TASK BRIEF - Your answer must be an exact copy of the records, with no pictures included.

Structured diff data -
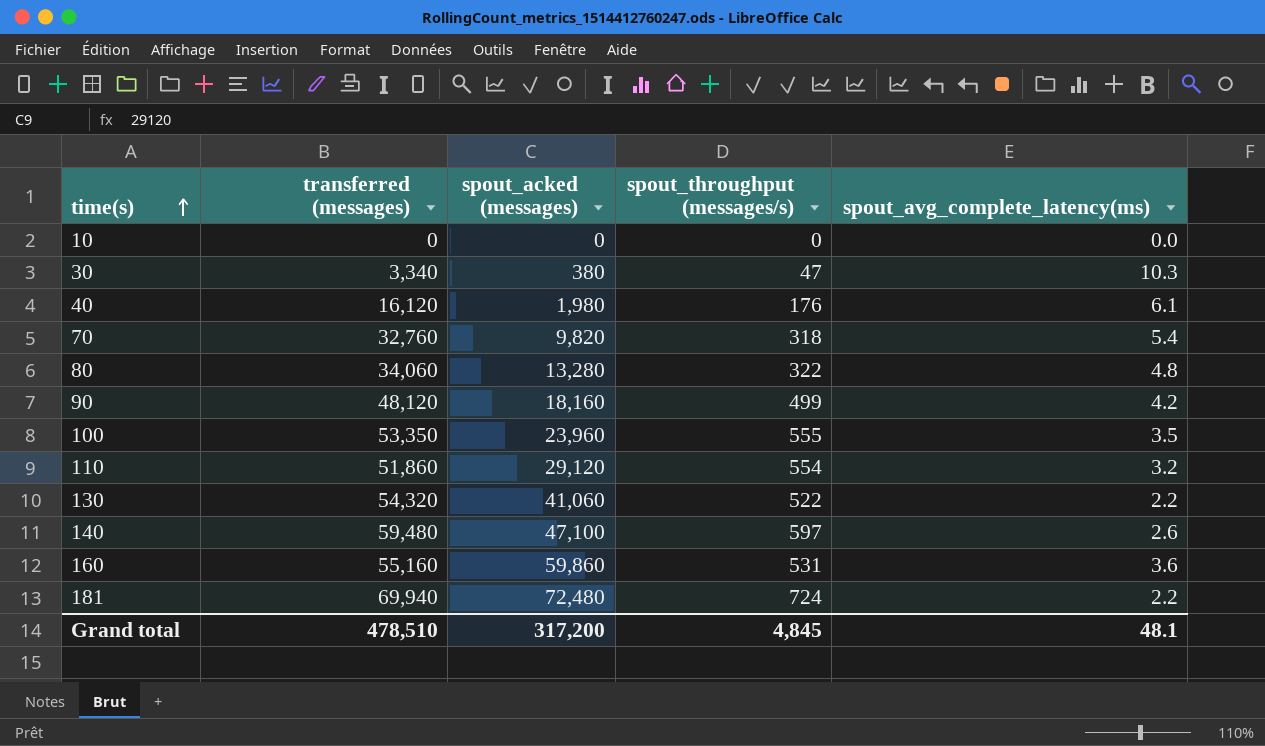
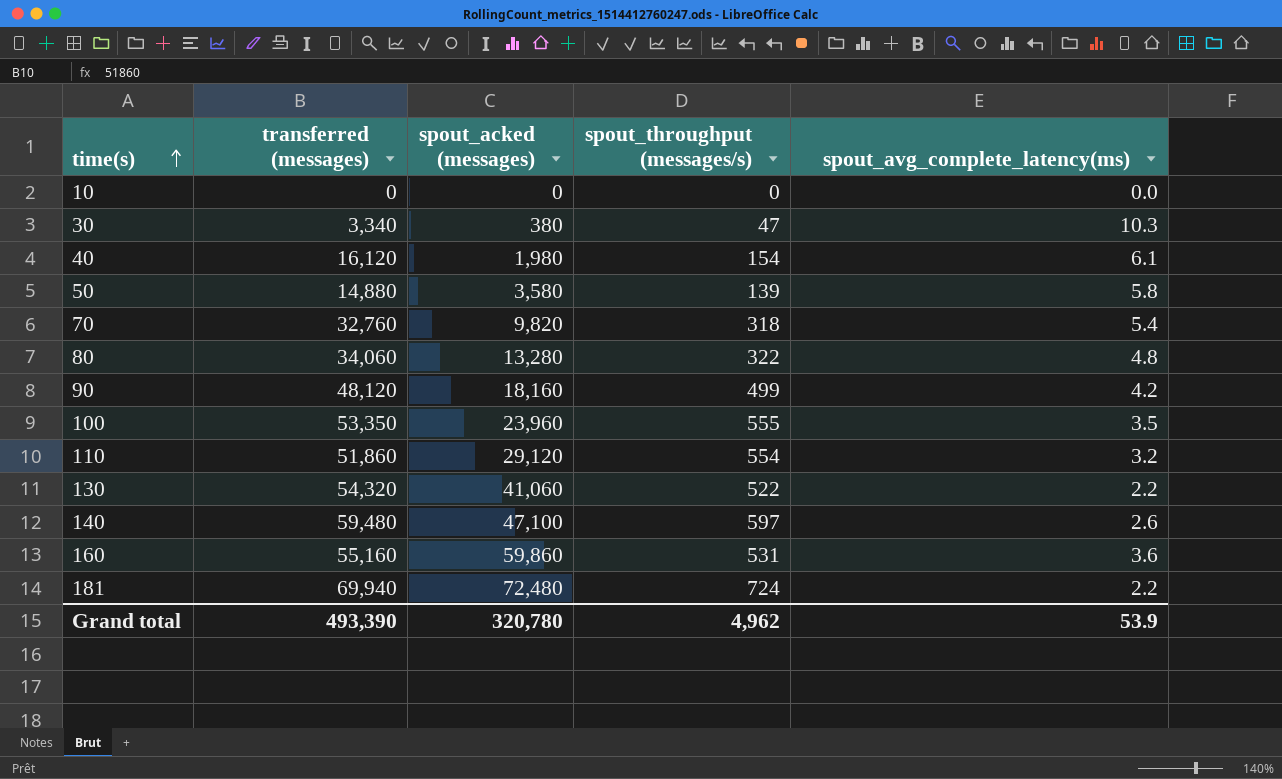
40 | spout_throughput (messages/s): 176 -> 154
row 50: none -> 14,880 | 3,580 | 139 | 5.8
Grand total | transferred (messages): 478,510 -> 493,390
Grand total | spout_acked (messages): 317,200 -> 320,780
Grand total | spout_throughput (messages/s): 4,845 -> 4,962
Grand total | spout_avg_complete_latency(ms): 48.1 -> 53.9

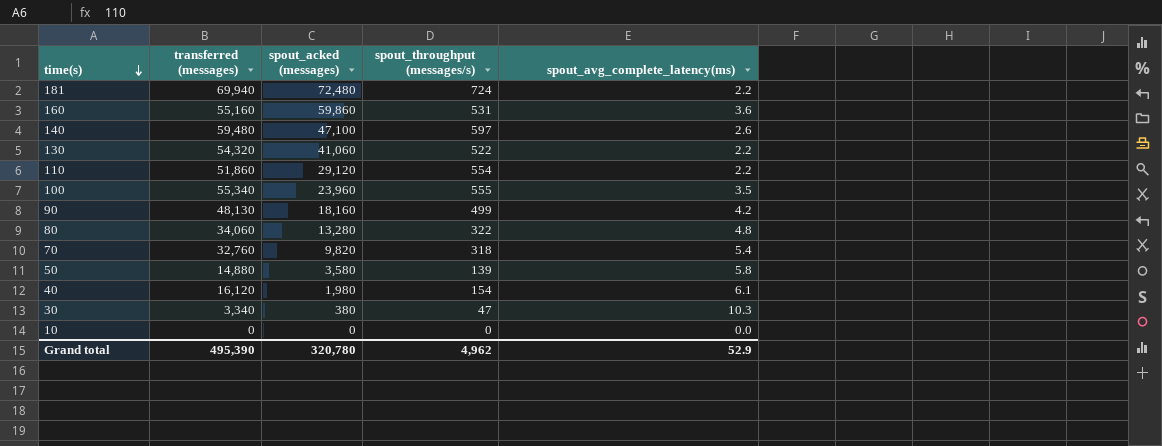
row order: time(s) ascending -> time(s) descending
110 | spout_avg_complete_latency(ms): 3.2 -> 2.2
100 | transferred (messages): 53,350 -> 55,340
90 | transferred (messages): 48,120 -> 48,130
Grand total | transferred (messages): 493,390 -> 495,390
Grand total | spout_avg_complete_latency(ms): 53.9 -> 52.9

ANSWER TO THIS EXERCISE -
40 | spout_throughput (messages/s): 176 -> 154
row 50: none -> 14,880 | 3,580 | 139 | 5.8
Grand total | transferred (messages): 478,510 -> 493,390
Grand total | spout_acked (messages): 317,200 -> 320,780
Grand total | spout_throughput (messages/s): 4,845 -> 4,962
Grand total | spout_avg_complete_latency(ms): 48.1 -> 53.9

row order: time(s) ascending -> time(s) descending
110 | spout_avg_complete_latency(ms): 3.2 -> 2.2
100 | transferred (messages): 53,350 -> 55,340
90 | transferred (messages): 48,120 -> 48,130
Grand total | transferred (messages): 493,390 -> 495,390
Grand total | spout_avg_complete_latency(ms): 53.9 -> 52.9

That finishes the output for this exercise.